Венецианское зеркало | страница 38
Не буду описывать дней моего первого года студенческого. Детище Шувалова, Меселино и Хераскова воспето гениальным пером Шевыревским, и не мне повторять его. Замечу только, что я уже полгода работал у профессора Баузе над изучением древностей славяно-русских, когда жизнь моя вступила в полосу достопамятных событий, повернувших ее в сторону от прошлого течения.

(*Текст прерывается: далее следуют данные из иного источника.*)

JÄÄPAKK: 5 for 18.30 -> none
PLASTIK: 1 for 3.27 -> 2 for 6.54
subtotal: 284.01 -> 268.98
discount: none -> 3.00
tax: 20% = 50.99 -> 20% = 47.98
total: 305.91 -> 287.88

В мае 1805 года возвращался я из Коломенского с Константином Калайдовичем, рассеянно слушал его вдохновенные речи о Холопьем городке и значении камня тьмутараканского, а больше следил за пением жаворонков в прозрачном высоком весеннем небе. Вступив в город и расставшись со спутником своим, почувствовал я внезапно гнет над своей душой необычайный. Казалось, потерял я свободу духа и ясность душевную безвозвратно, и чья-то тяжелая рука опустилась на мой мозг, раздробляя костные покровы черепа. Целыми днями пролеживал я на диване, заставляя Феогноста снова и снова согревать мне пунш.
Весь былой интерес к древностям славяно-русским погас в душе моей, и за все лето не мог я ни разу посетить книголюба Ферапонтова, к которому ранее того хаживал нередко.

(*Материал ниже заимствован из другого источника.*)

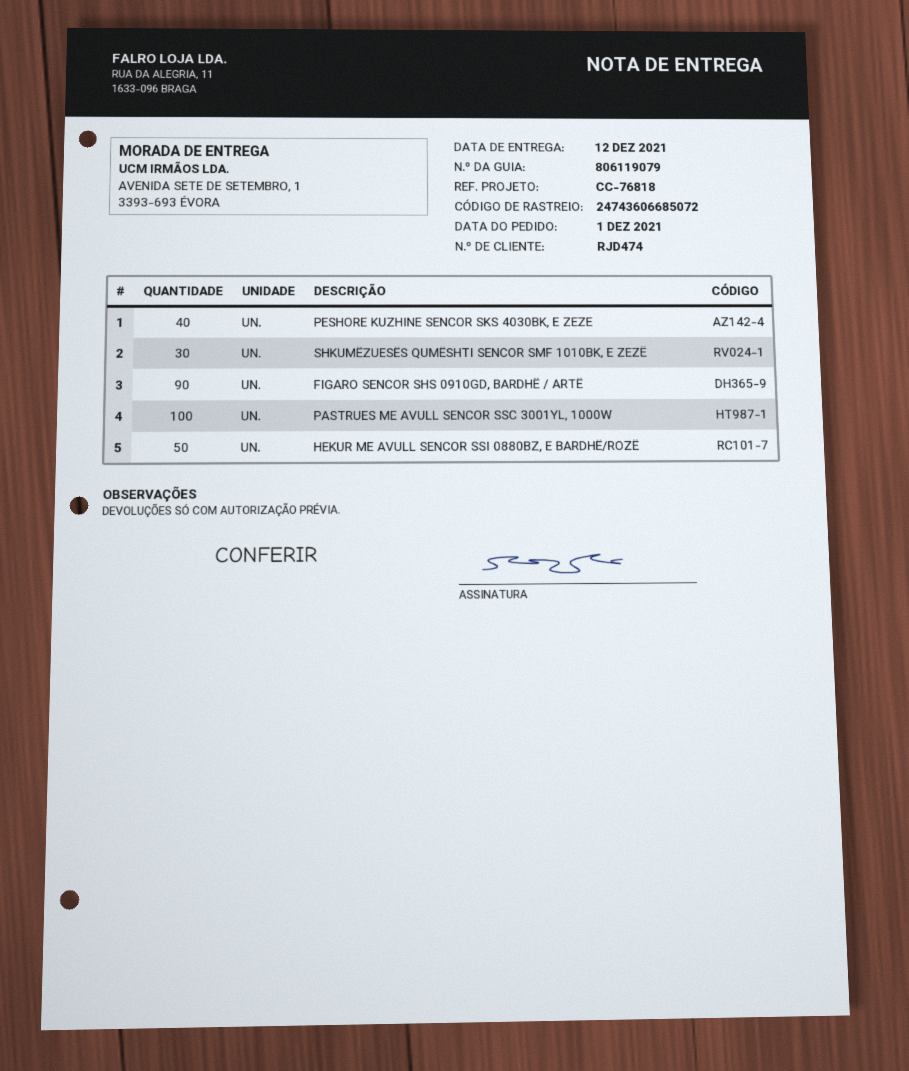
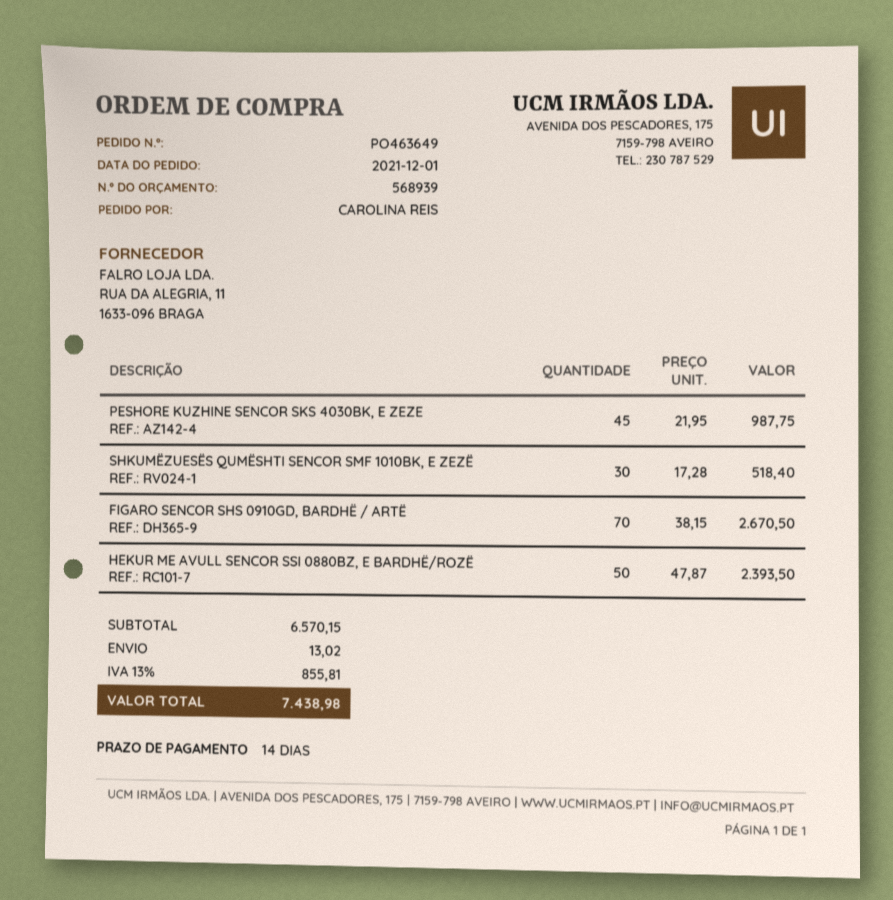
PESHORE KUZHINE SENCOR SKS 4030BK, E ZEZE: 40 -> 45
FIGARO SENCOR SHS 0910GD, BARDHË / ARTË: 90 -> 70
PASTRUES ME AVULL SENCOR SSC 3001YL, 1000W: 100 -> none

Проходя по московским улицам, посещая театры и кондитерские, я чувствовал в городе чье-то несомненное жуткое и значительное присутствие. Это ощущение то слабело, то усиливалось необычайно, вызывая холодный пот на моем лбу и дрожь в кистях рук, — мне казалось, что кто-то смотрит на меня и готовится взять меня за руку.
Чувство это, отравлявшее мне жизнь, нарастало с каждым днем, пока ночью 16 сентября не разразилось роковым образом, введя меня в круг событий чрезвычайных.
Была пятница. Я засиделся до вечера у приятеля своего Трегубова, который, занавесив плотно окна и двери, показывал мне «Новую Киропедию» и говорил таинственно о заслугах московских мартинистов.
Возвращаясь, чувствовал я гнет нестерпимый, который обострился до тягости, когда проходил я мимо Медоксова театра.
Плошки освещали громаду театрального здания, и оно, казалось, таило в себе разгадку мучившей меня тайны. Через минуту шел я маскарадной ротондою, направляясь к зрительному залу.
Спектакль уже начался, когда я вошел в полумрак затихшего зрительного зала. Флигеровы лампионы освещали дрожавшие тени дворца Аль-Рашидова. Колосова, послушная рокоту струн, плыла, кружась в амарантовом плаще. Колосова-царица на сцене, и я готов был снова и снова кричать ей свое браво.
Однако и она, и все сказочное видение калифова дворца рассеялись в душе моей, когда я опустился в отведенное мне кресло второго ряда. В темноте затихшего зала почувствовал я отчетливо и томительно присутствие того значительного и властвующего, перед чем ниц склонялась душа моя многие месяцы. Вспомнилось мне неожиданно и ясно, как в детстве тетушка Арина показала мне в переплете оконной рамы букашку, запутавшуюся в паутине и стихшую в приближении паука.